WordCamp Asia 2024: Building the Future of WordPress 

WordCamp Asia 2024: Building the Future of WordPress 

As spring is coming to Taiwan, people from around the world gathered in Taipei for the biggest WordPress event in the region.

WordCamp Asia 2024, taking place from March 7-9, kicked off the series of WordPress flagship events. 1,320 people from over 60 countries traveled to Taipei to attend insightful talks and exchange their thoughts on WordPress.

This year, Hostinger participated as a Jade Mountain sponsor. Not only that, our team members also made contributions to the WordPress project. For instance, I had the opportunity to be a Contributor Day table lead during the event.

Read on as I recap the highlights from WordCamp Asia 2024.

Contributor Day

The event started with Contributor Day, where attendees could contribute to the WordPress project.

Unlike the usual flagship WordCamp, not all 22 Make Teams were present. But that didn’t stop the enthusiasm from the crowd, as over 600 participants joined, and more than 200 of them were first-time contributors.

Support table during WordCamp Asia's Contributors Day

What I like about the Contributor Day is that everyone, regardless of their experience with WordPress and technical skills, can join. And no matter how big or small their contributions were, they helped pave the way for WordPress’s future.

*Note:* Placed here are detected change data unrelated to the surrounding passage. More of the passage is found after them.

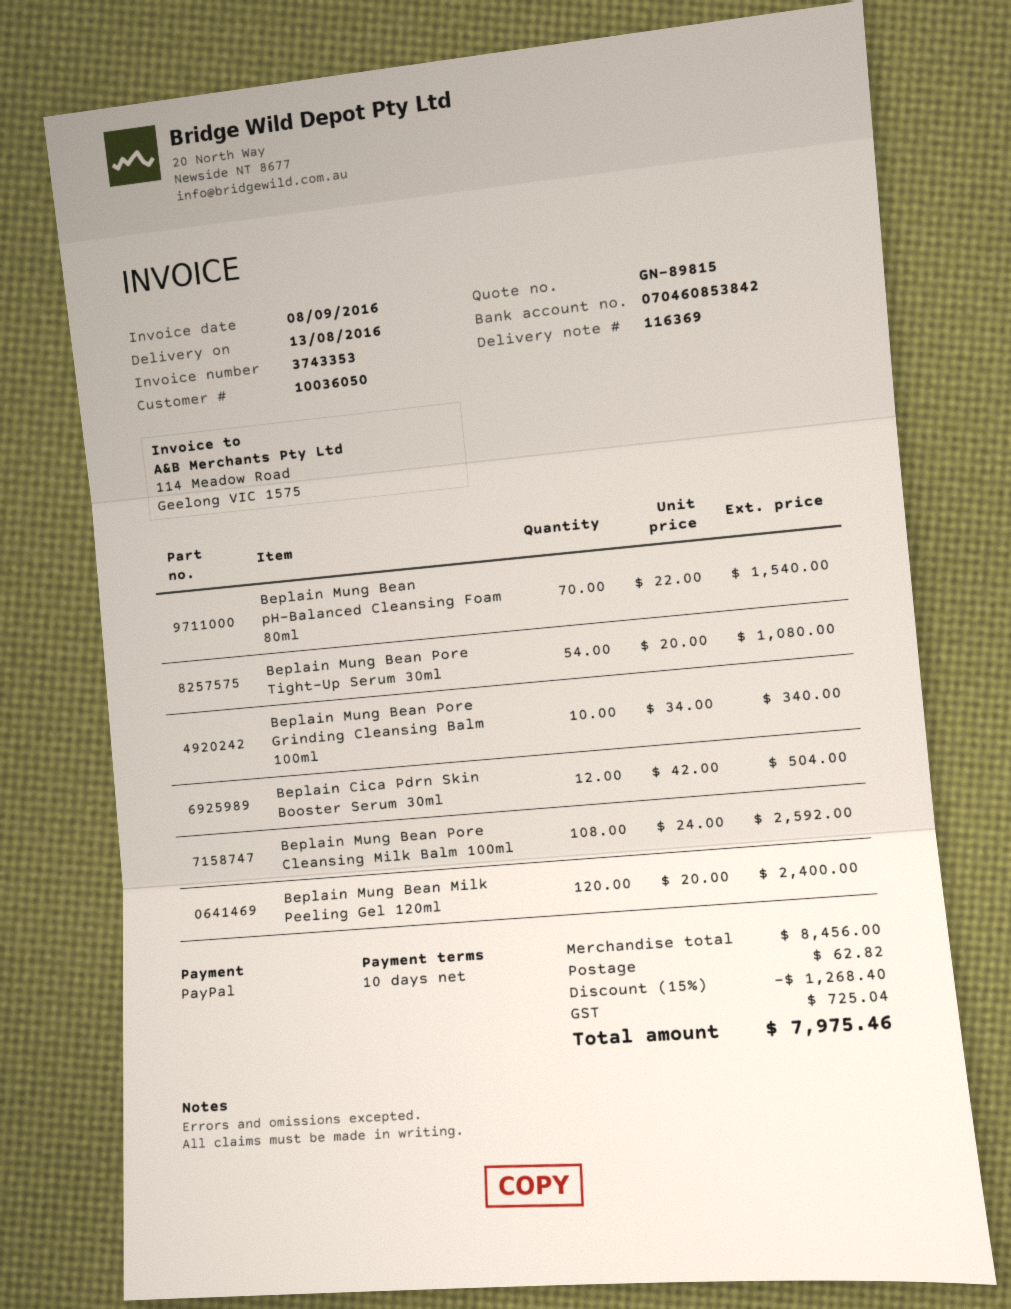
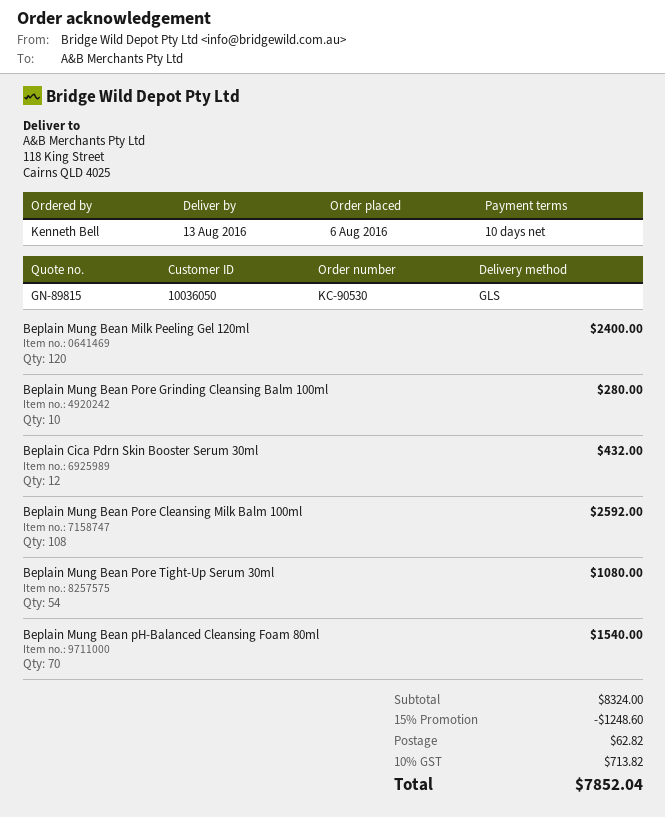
Beplain Mung Bean Pore Grinding Cleansing Balm 100ml: 10 for 340.00 -> 10 for 280.00
Beplain Cica Pdrn Skin Booster Serum 30ml: 12 for 504.00 -> 12 for 432.00
subtotal: 8456.00 -> 8324.00
discount: 15% = 1268.40 -> 15% = 1248.60
tax: 725.04 -> 713.82
total: 7975.46 -> 7852.04

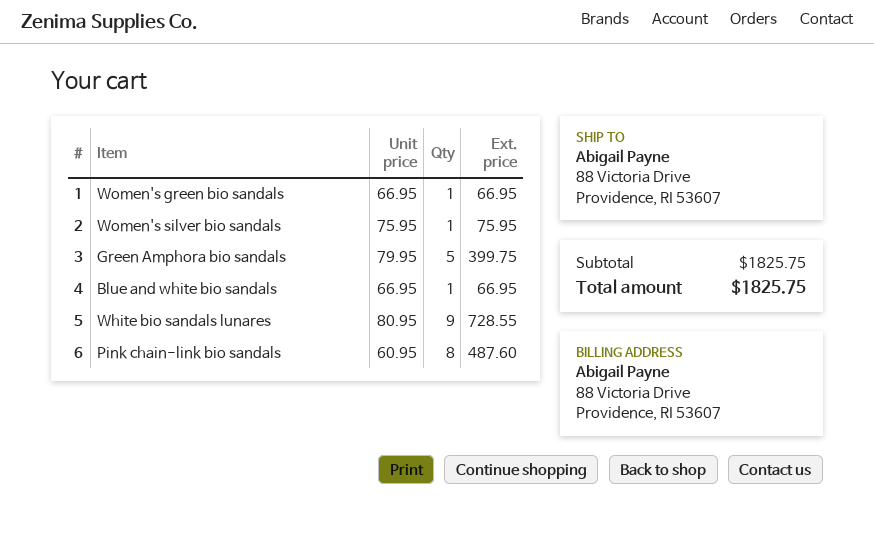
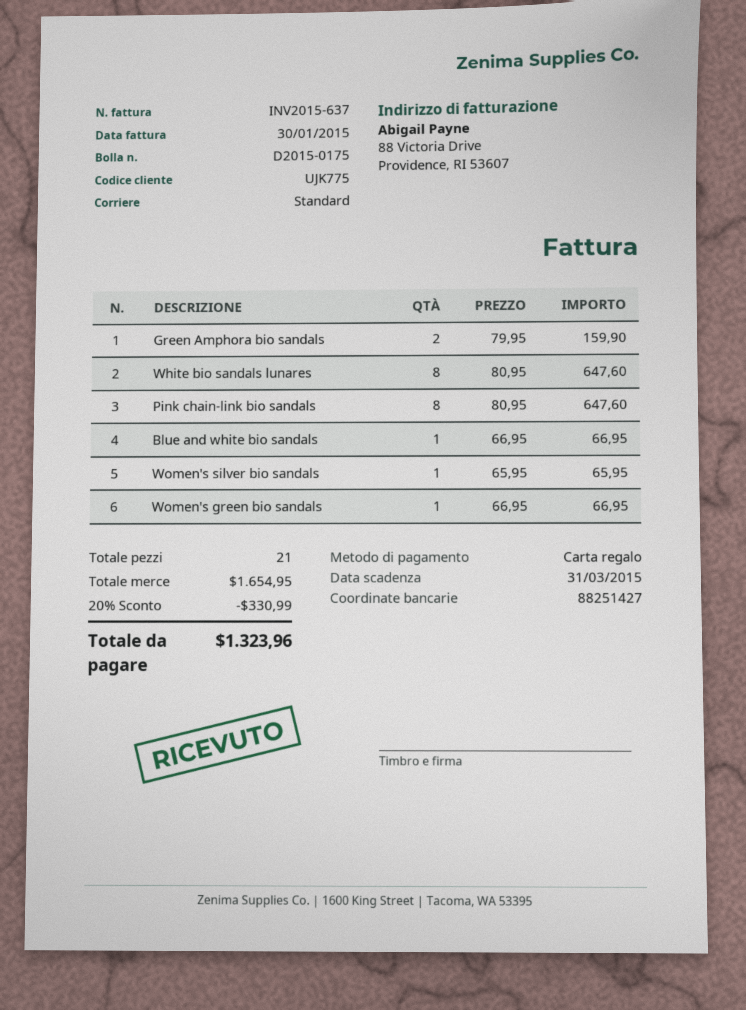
Women's silver bio sandals: 1 x 75.95 = 75.95 -> 1 x 65.95 = 65.95
Green Amphora bio sandals: 5 x 79.95 = 399.75 -> 2 x 79.95 = 159.90
White bio sandals lunares: 9 x 80.95 = 728.55 -> 8 x 80.95 = 647.60
Pink chain-link bio sandals: 8 x 60.95 = 487.60 -> 8 x 80.95 = 647.60
subtotal: 1825.75 -> 1654.95
discount: none -> 20% = 330.99
total: 1825.75 -> 1323.96

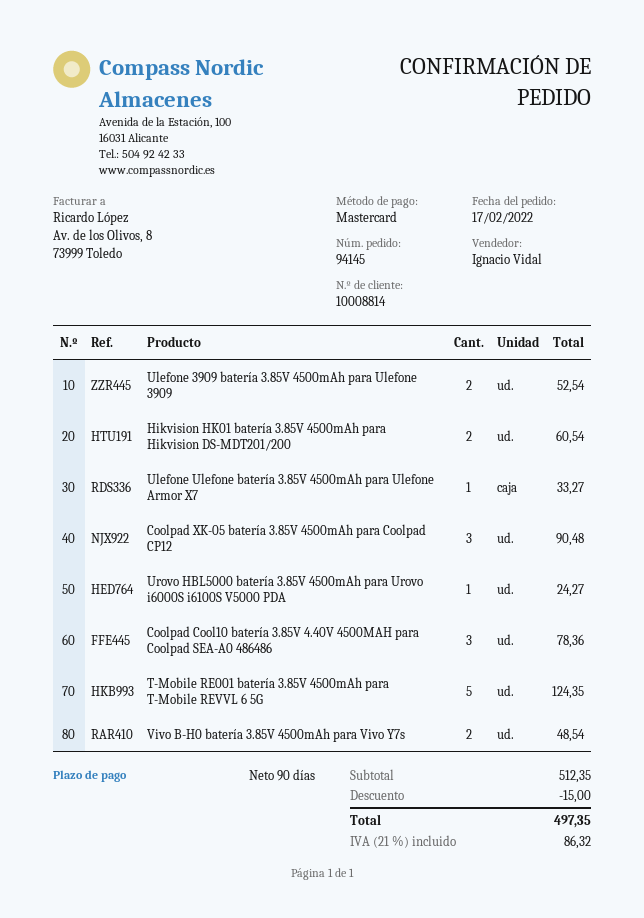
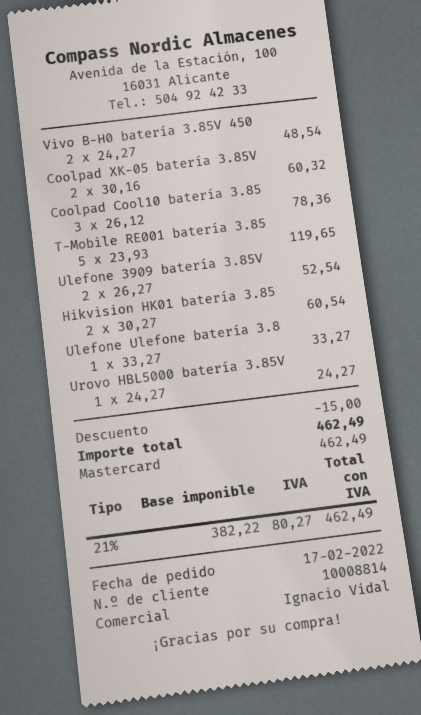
Coolpad XK-05 batería 3.85V 4500mAh para Coolpad CP12: 3 for 90.48 -> 2 for 60.32
T-Mobile RE001 batería 3.85V 4500mAh para T-Mobile REVVL 6 5G: 5 for 124.35 -> 5 for 119.65
tax: 21% = 86.32 -> 21% = 80.27
total: 497.35 -> 462.49

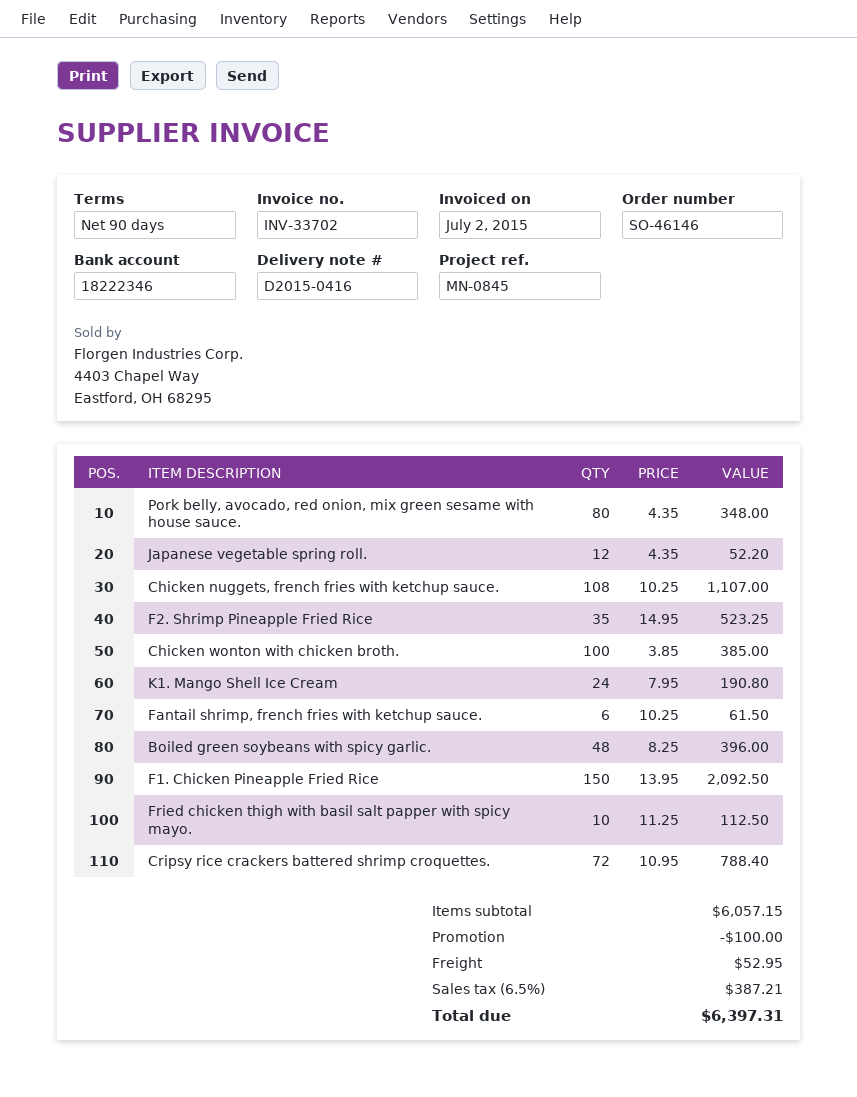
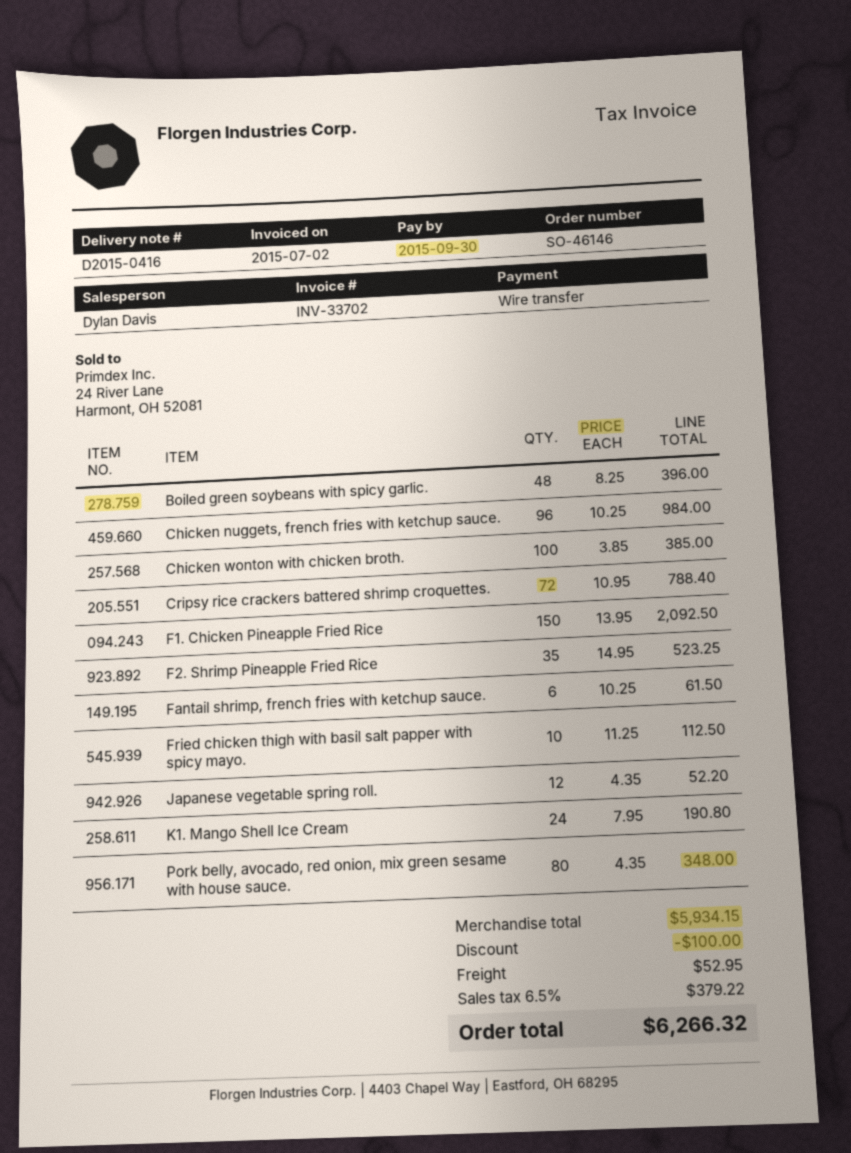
Chicken nuggets, french fries with ketchup sauce.: 108 x 10.25 = 1107.00 -> 96 x 10.25 = 984.00
subtotal: 6057.15 -> 5934.15
tax: 6.5% = 387.21 -> 6.5% = 379.22
total: 6397.31 -> 6266.32

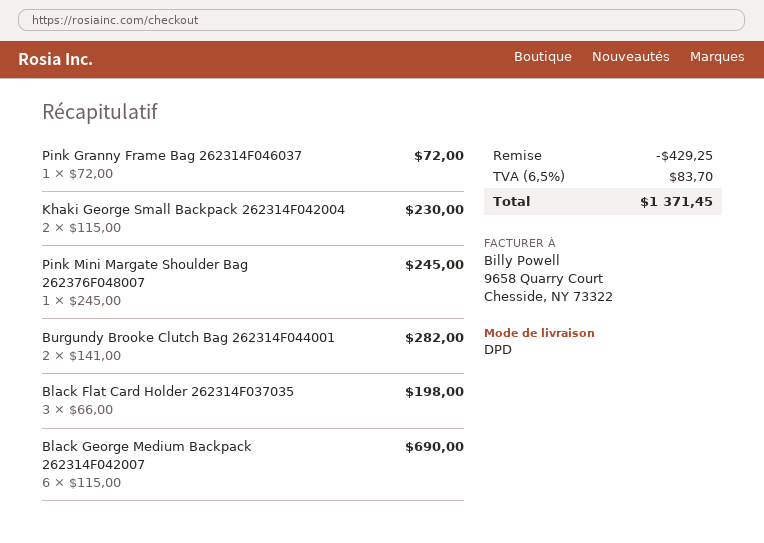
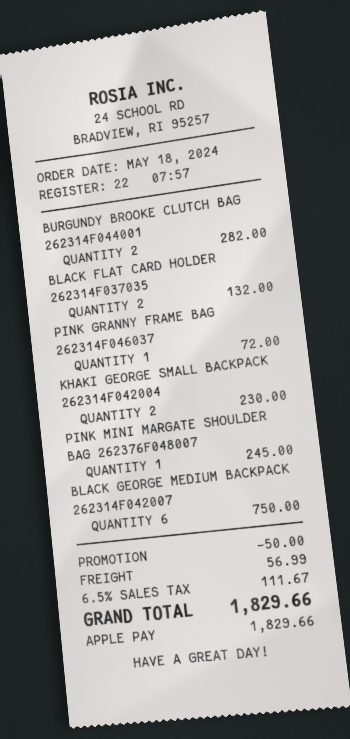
Black Flat Card Holder 262314F037035: 3 for 198.00 -> 2 for 132.00
Black George Medium Backpack 262314F042007: 6 for 690.00 -> 6 for 750.00
discount: 429.25 -> 50.00
shipping: none -> 56.99
tax: 6.5% = 83.70 -> 6.5% = 111.67
total: 1371.45 -> 1829.66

In this WordCamp, the organizer prepared an Orientation Table where new contributors can set up the necessary accounts and tools to contribute. There were also mentors who helped them to find the right team they could join based on their skill set.

There was another unique corner, too – the Human Library. In this “library”, attendees could have a one-on-one conversation to get insights and knowledge with “books” – human volunteers, that is – who are experienced in WordPress and contribution.

Our team spread out to different tables throughout the day, including Support, Marketing, Polyglots, and Documentation.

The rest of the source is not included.